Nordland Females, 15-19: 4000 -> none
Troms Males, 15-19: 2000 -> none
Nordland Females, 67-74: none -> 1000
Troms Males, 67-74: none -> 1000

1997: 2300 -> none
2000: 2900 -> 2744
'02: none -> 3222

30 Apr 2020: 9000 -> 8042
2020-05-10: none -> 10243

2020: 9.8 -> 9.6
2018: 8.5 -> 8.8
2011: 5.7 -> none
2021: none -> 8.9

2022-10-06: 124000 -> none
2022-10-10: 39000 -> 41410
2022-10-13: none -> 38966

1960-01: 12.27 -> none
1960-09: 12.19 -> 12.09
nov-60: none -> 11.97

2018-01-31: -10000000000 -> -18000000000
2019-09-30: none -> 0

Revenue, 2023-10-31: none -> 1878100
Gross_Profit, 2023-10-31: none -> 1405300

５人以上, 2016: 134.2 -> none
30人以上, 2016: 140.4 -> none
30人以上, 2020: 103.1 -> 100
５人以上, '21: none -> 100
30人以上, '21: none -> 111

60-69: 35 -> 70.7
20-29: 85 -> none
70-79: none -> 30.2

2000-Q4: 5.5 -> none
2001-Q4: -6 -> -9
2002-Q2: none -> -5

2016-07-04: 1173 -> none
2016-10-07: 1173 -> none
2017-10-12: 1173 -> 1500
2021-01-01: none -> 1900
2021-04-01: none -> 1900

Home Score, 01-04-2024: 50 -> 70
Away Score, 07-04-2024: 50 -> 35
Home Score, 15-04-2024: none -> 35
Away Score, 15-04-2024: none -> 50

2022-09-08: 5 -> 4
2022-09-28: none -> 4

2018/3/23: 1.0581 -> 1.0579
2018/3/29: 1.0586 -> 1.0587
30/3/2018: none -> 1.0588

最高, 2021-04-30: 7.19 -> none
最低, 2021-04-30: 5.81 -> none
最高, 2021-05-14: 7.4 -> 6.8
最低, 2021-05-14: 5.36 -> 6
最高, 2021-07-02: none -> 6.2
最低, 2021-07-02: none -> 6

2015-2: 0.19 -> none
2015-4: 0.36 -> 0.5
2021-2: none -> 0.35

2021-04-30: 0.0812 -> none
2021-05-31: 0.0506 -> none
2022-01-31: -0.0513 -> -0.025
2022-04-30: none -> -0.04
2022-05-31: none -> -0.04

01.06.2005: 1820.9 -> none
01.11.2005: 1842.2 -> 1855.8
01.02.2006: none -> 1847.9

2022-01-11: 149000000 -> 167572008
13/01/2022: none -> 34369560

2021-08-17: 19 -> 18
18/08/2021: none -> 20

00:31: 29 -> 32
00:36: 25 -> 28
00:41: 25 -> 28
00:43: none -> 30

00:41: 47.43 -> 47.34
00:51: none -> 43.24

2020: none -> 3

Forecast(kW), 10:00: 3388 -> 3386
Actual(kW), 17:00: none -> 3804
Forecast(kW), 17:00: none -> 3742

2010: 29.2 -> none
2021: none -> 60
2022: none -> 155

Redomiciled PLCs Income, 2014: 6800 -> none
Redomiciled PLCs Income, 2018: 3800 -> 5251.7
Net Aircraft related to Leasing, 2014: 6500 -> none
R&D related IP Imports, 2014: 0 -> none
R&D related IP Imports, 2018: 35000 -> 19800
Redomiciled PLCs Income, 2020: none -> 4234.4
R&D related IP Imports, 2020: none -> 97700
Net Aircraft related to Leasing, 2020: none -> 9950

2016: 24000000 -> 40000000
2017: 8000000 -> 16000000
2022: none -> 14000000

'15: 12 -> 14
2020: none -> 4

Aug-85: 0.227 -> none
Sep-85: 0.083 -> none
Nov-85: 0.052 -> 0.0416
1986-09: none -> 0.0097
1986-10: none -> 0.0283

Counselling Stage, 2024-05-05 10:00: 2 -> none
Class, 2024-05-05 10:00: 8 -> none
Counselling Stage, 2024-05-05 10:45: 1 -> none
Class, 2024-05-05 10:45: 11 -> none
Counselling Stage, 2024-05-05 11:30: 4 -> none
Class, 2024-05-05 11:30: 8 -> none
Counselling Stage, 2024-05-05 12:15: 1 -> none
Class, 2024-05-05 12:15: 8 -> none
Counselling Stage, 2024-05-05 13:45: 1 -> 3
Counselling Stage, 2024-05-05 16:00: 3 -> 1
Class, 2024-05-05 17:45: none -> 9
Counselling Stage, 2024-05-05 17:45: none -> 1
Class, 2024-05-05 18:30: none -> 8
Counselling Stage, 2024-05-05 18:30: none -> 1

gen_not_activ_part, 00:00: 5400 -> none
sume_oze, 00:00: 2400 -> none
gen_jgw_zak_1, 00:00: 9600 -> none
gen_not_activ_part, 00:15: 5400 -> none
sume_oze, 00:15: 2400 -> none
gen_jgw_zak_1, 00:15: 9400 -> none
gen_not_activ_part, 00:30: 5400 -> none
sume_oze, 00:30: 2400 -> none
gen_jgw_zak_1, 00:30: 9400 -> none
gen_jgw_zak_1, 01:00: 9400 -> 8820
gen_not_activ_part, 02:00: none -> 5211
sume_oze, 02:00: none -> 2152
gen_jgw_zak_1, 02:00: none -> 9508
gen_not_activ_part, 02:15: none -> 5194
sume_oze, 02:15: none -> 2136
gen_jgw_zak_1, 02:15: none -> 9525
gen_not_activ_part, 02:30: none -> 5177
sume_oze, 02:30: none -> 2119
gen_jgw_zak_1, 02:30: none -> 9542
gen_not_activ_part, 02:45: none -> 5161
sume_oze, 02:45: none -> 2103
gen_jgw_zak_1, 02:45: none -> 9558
+-------+
▶ The problem
Report each line of the records that holds the word "Aircraft".

▶ Completed exercise
Net Aircraft related to Leasing, 2014: 6500 -> none
Net Aircraft related to Leasing, 2020: none -> 9950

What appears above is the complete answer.